* _What is expected_: Could you return the data that follows exactly, minus the images?

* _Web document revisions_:

* * *

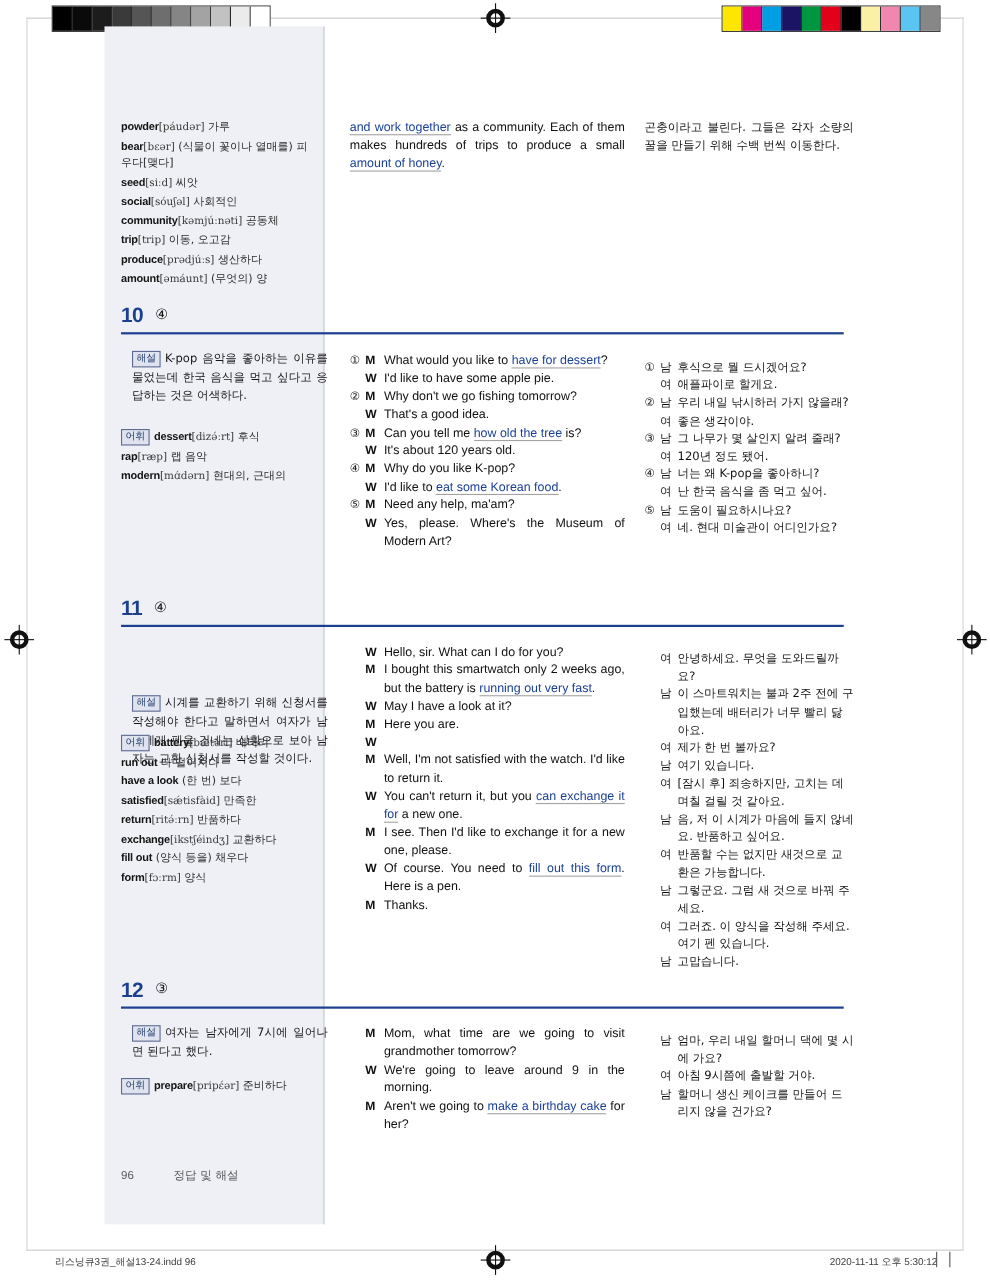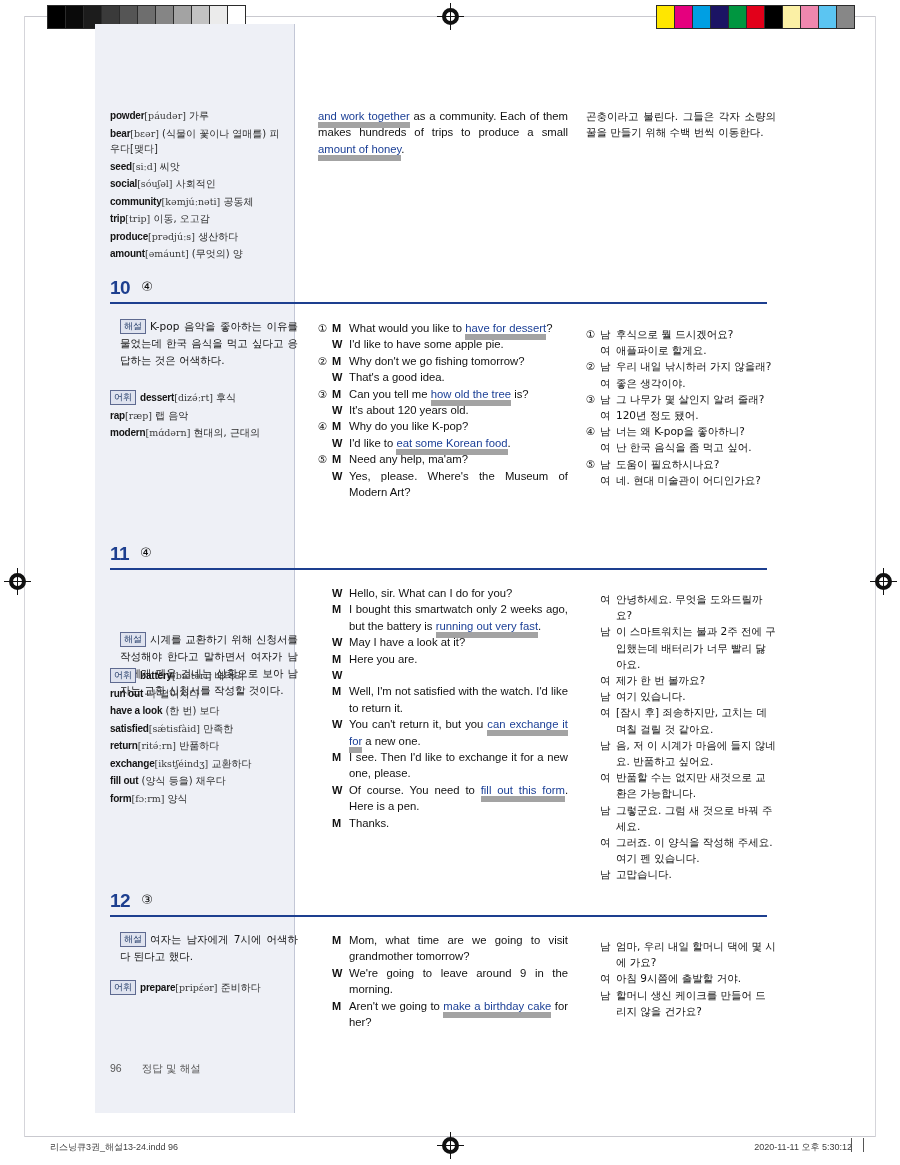--- a/index.html
+++ b/index.html
@@ -137,7 +137,7 @@
   .script-kr .spk { font-weight: normal; font-size: 10.5px; width: 16px; flex: 0 0 16px; }
   .line .txt { flex: 1; text-align: justify; }
   .line .txt.nojust { text-align: left; }
-  .u { color: #1b3f96; border-bottom: 6px solid #a3a3a3; }
+  .u { color: #1b3f96; border-bottom: 1px solid #a3a3a3; }
   .italic { font-style: italic; }
 
   

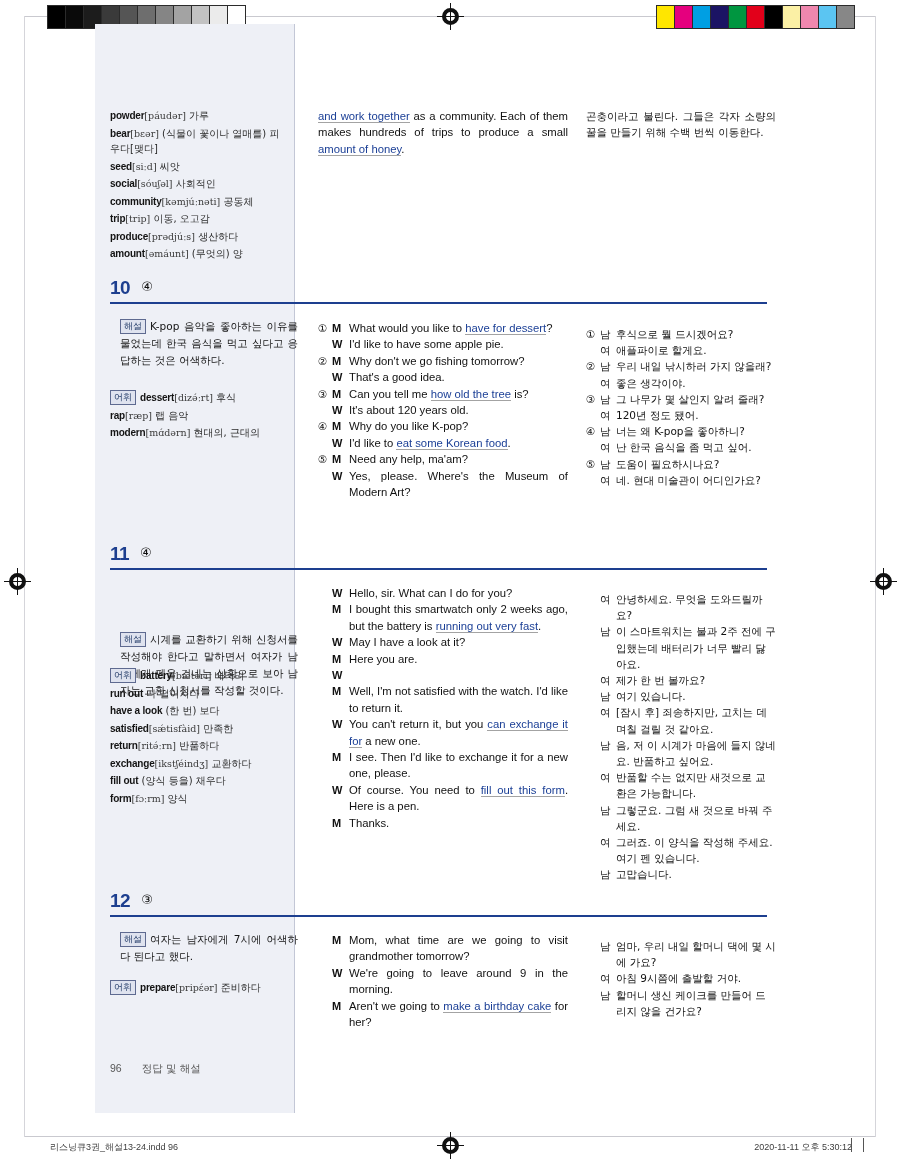--- a/index.html
+++ b/index.html
@@ -460,7 +460,7 @@
     </div>
     <div class="q-head" style="top: 890px;"><span class="num">12</span><span class="ans">③</span></div>
     <div class="q-rule" style="top: 915px;"></div>
-    <div class="expl" style="top: 931px;"><span class="tag kr">해설</span><span class="kr">여자는 남자에게 7시에 어색하다 된다고 했다.</span></div>
+    <div class="expl" style="top: 931px;"><span class="tag kr">해설</span><span class="kr">여자는 남자에게 7시에 일어나면 된다고 했다.</span></div>
     <div class="vocab-list" style="top: 980px;">
       <div class="vocab-item"><span class="tag kr">어휘</span><span class="w">prepare</span><span class="ipa">[pripɛ́ər]</span><span class="mean kr"> 준비하다</span></div>
     </div>

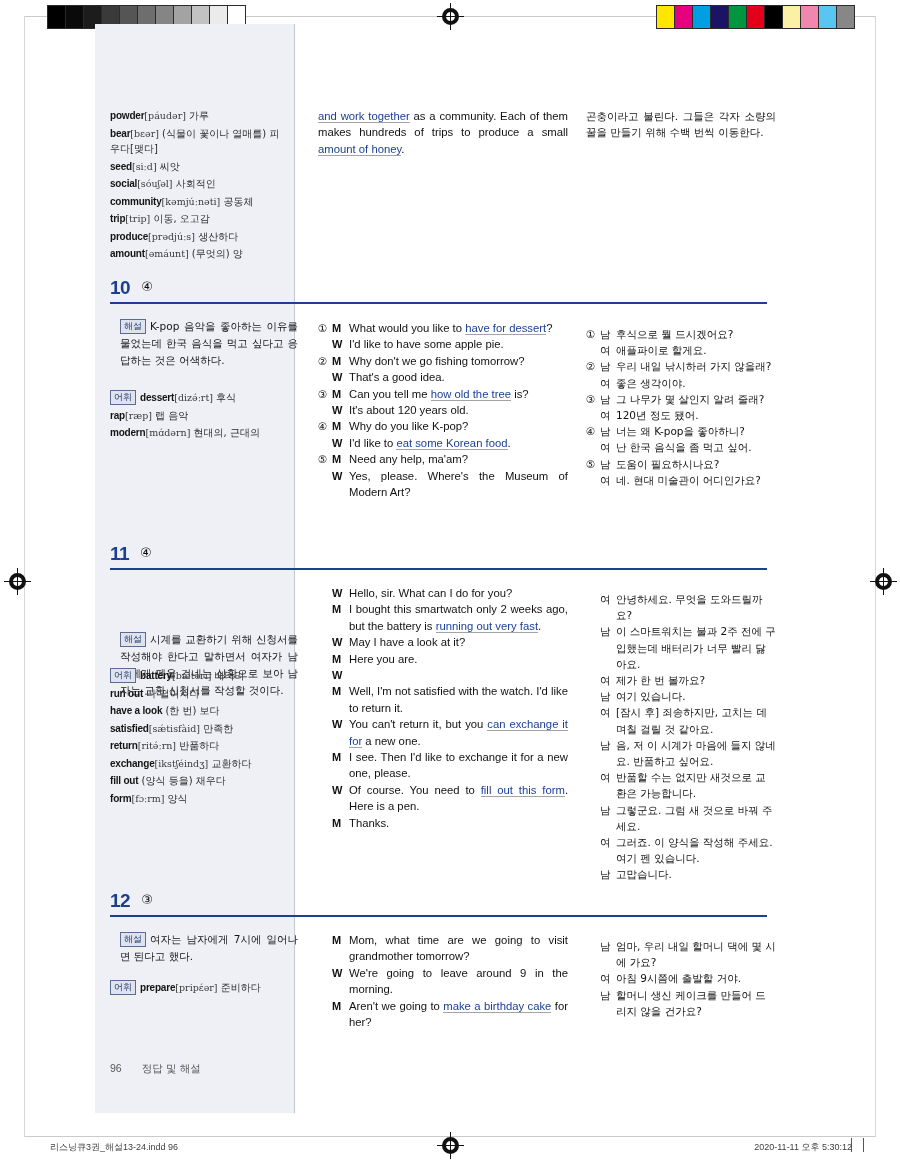--- a/index.html
+++ b/index.html
@@ -145,7 +145,7 @@
     position: absolute; left: 110px; top: 1062px;
     font-size: 10.5px; color: #585858;
   }
-  .folio .pg { margin-right: 20px; }
+  .folio .pg { margin-right: 36px; }
   .imprint-left {
     position: absolute; left: 50px; top: 1141px;
     font-size: 9px; color: #3d3d3d;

* * *

* _Worked solution_:
--- a/index.html
+++ b/index.html
@@ -137,7 +137,7 @@
   .script-kr .spk { font-weight: normal; font-size: 10.5px; width: 16px; flex: 0 0 16px; }
   .line .txt { flex: 1; text-align: justify; }
   .line .txt.nojust { text-align: left; }
-  .u { color: #1b3f96; border-bottom: 6px solid #a3a3a3; }
+  .u { color: #1b3f96; border-bottom: 1px solid #a3a3a3; }
   .italic { font-style: italic; }
 
   

--- a/index.html
+++ b/index.html
@@ -460,7 +460,7 @@
     </div>
     <div class="q-head" style="top: 890px;"><span class="num">12</span><span class="ans">③</span></div>
     <div class="q-rule" style="top: 915px;"></div>
-    <div class="expl" style="top: 931px;"><span class="tag kr">해설</span><span class="kr">여자는 남자에게 7시에 어색하다 된다고 했다.</span></div>
+    <div class="expl" style="top: 931px;"><span class="tag kr">해설</span><span class="kr">여자는 남자에게 7시에 일어나면 된다고 했다.</span></div>
     <div class="vocab-list" style="top: 980px;">
       <div class="vocab-item"><span class="tag kr">어휘</span><span class="w">prepare</span><span class="ipa">[pripɛ́ər]</span><span class="mean kr"> 준비하다</span></div>
     </div>

--- a/index.html
+++ b/index.html
@@ -145,7 +145,7 @@
     position: absolute; left: 110px; top: 1062px;
     font-size: 10.5px; color: #585858;
   }
-  .folio .pg { margin-right: 20px; }
+  .folio .pg { margin-right: 36px; }
   .imprint-left {
     position: absolute; left: 50px; top: 1141px;
     font-size: 9px; color: #3d3d3d;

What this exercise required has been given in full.